La orden ministerial publicada por el Gobierno para tratar de combatir la desinformación ha levantado muchas ampollas. Las acusaciones de censura o de pretender instaurar un "ministerio de la verdad" no han tardado en aparecer, como ha sucedido en cualquier país en el que se ha querido legislar sobre una cuestión tan compleja. No existen soluciones rápidas para atajar un problema que puede llegar, incluso, a quitar y poner gobiernos.
La desinformación o fake news se ha convertido en un auténtico problema, pero el modo en el que muchos gobiernos lo quieren resolver, lejos de atajarlo, lo acrecientan. No se trata de algo nuevo, aunque quienes hoy se erigen como adalides de la verdad se resistan a admitir que la desinformación, que a fin de cuentas es sinónimo de manipulación, se ha dado desde tiempo inmemorial, incluso, en los que se suponían medios de comunicación respetables.
El problema es la facilidad con que ahora se expanden las mentiras a través de las redes sociales y el modo en que se asume que lo publicado en internet, especialmente en las fuentes de las que un@ acostumbra a informarse, es verdad. En cierto modo, recuerdo aquellos tiempos en los que un "ha salido en la tele" zanjaba cualquier debate sobre la credibilidad de un asunto.
Así las cosas, el Gobierno pretende "atajar la desinformación", pero la delgada línea que existe entre conseguir eso y vulnerar la libertad de expresión es demasiado fina. España no es en absoluta pionera en este tipo de planteamientos. En este sentido, es muy recomendable el informe que la Universidad de Oxford, en colaboración con la BBC, publicó el año pasado analizando cómo lo están abordando diversos países.
Alemania, sin ir más lejos, hace ya casi tres años que introdujo una ley por la que las plataformas que cuenten con más de dos millones de usuarios tienen 24 horas para retirar contenido terrorista "obviamente ilegal", material racista o noticias falsas. De no hacerlo, las multas a las que se enfrentan alcanzan los 50 millones de euros. La presión de esa multa puede llevar a la retirada de informaciones cuestionadas que, en realidad, resultan más incómodas que falsas.
Admitámoslo: que sean los Estados quienes determinan qué es verdad y qué no provoca escalofríos. Obviamente, quienes hacen uso de la desinformación de un modo más intensivo y descarado, esto es, la extrema-derecha, es la primera que ha puesto el grito en el cielo, pero se trata de una cuestión que debería preocupar al grueso de la ciudadanía, de todo signo político.
Por otro lado, hacer descansar la solución al problema en la autorregulación de los grandes medios de difusión de la desinformación, esto es, las redes sociales, tampoco parece el mejor remedio, dado que facturar por clic es un incentivo que puede menoscabar la verdad. En este sentido, se ha avanzado mucho, tal y como está demostrando su lucha contra las fake news, incluso las del propio Trump, en las presidenciales de EEUU.
Entonces, ¿cuál es la mejor solución? No la hay única, sino una combinación de varias. Medios como Público, por ejemplo, hace mucho tiempo que se tomó en serio esta cuestión, poniendo en marcha su Mapa de la Transparencia, con la que sus periodistas demuestran el rigor de cada información, poniéndolo a disposición de los lectores y lectoras. Ese tipo de certificación en medios de comunicación es una contribución a combatir la desinformación.

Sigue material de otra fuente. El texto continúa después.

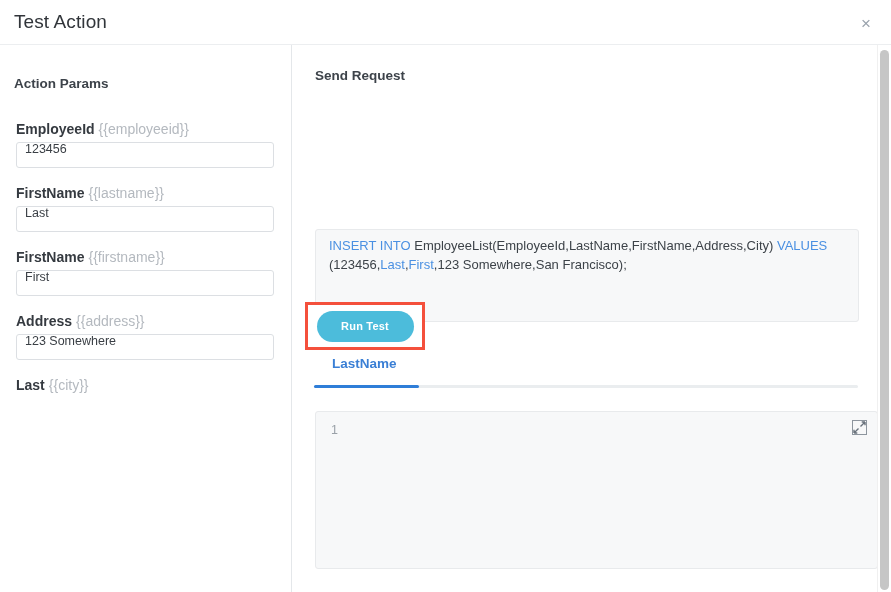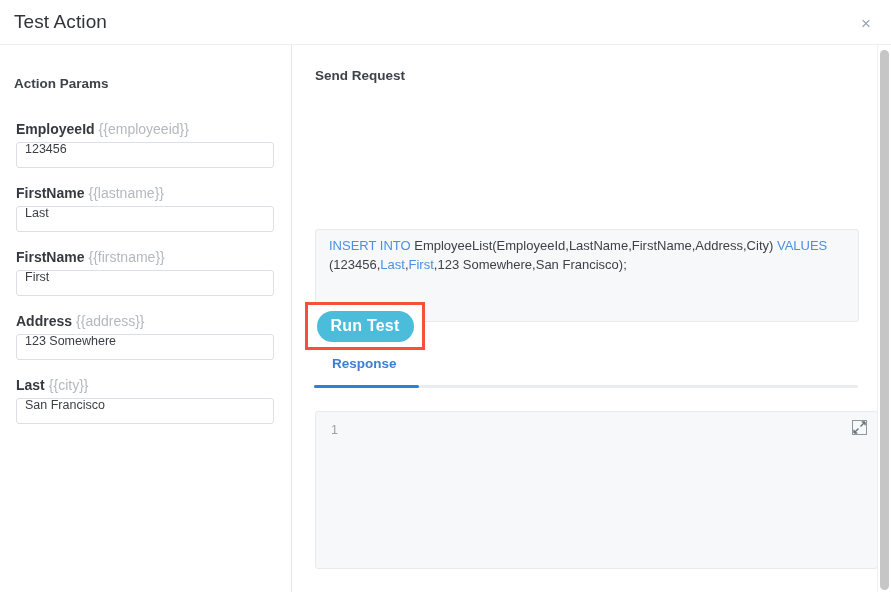"Run Test" .run-btn { font-size: 16px -> 11px }
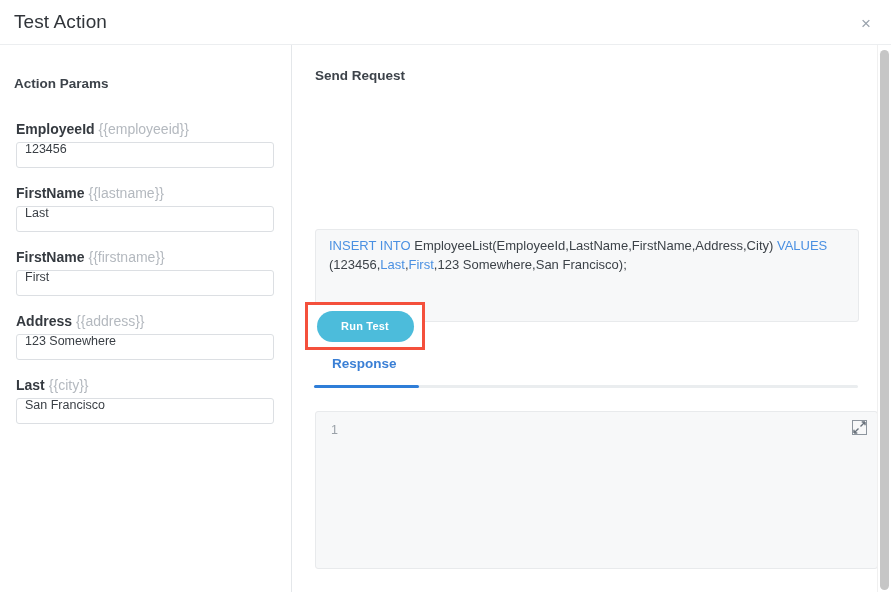"Response" div.tab-label { text: Response -> LastName }
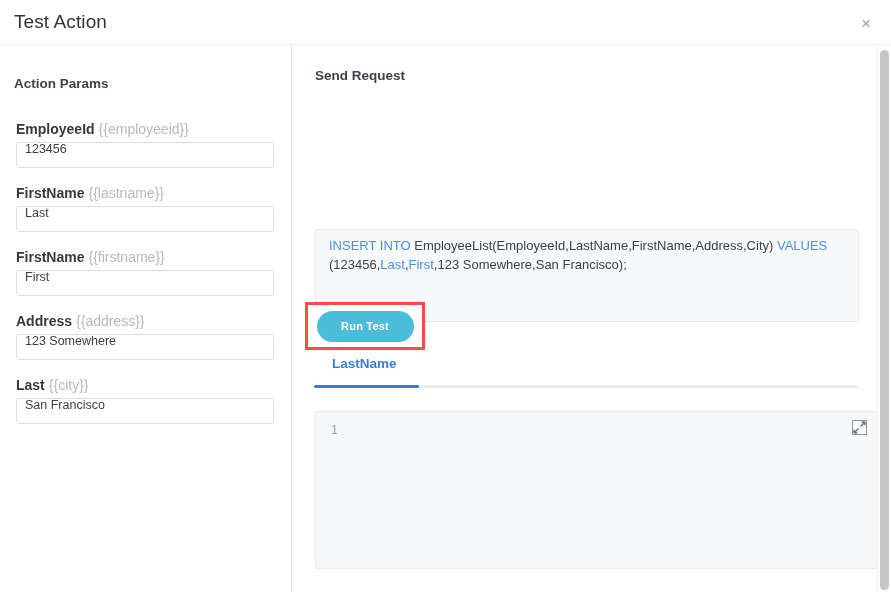"San Francisco" input.field-input { html: <input> -> none }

Por otro lado, las organizaciones/empresas de verificación también juegan un papel esencial a la hora de atajar esta problemática, con la salvedad de que cuando entran en acción, la desinformación ya se ha producido, haciéndodose viral. Siguen el mismo patrón que ya el pasado mes de julio intenté transmitir en otro artículo titulado El error de la represión contra la desinformación. En él, me apoyaba en la investigación de diversos expertos que apuestan por atajar las situaciones sociopolíticas que propician la desinformación en lugar de censurarla. De otro modo, es como activar una 'guerra contra el terror', como hizo Bush tras el 11-S y que, en lugar de arreglar la situación, la agravó, porque no acudió a la raíz del problema.
Y este problema al que nos enfrentamos tiene múltiples aristas: mediática, tecnológica, social y política. Dada la complejidad del asunto, volvemos a mirar de frente a la que se presenta como solución de muchas cuestiones a largo plazo. Son remedios de extenso recorrido, una inversión mientras se despliegan acciones más inmediatas -entre las que la censura no debe ser una opción-. Las iniciativas de alfabetización mediática y los espacios de reflexión que abre la filosofía en la escuela -esa que alguna que otra reforma educativa se ha querido ventilar- siempre serán remedios más efectivos, seguros y libres que el control en los medios o la supresión del debate en las redes sociales, que abren puertas a tiempos muy oscuros.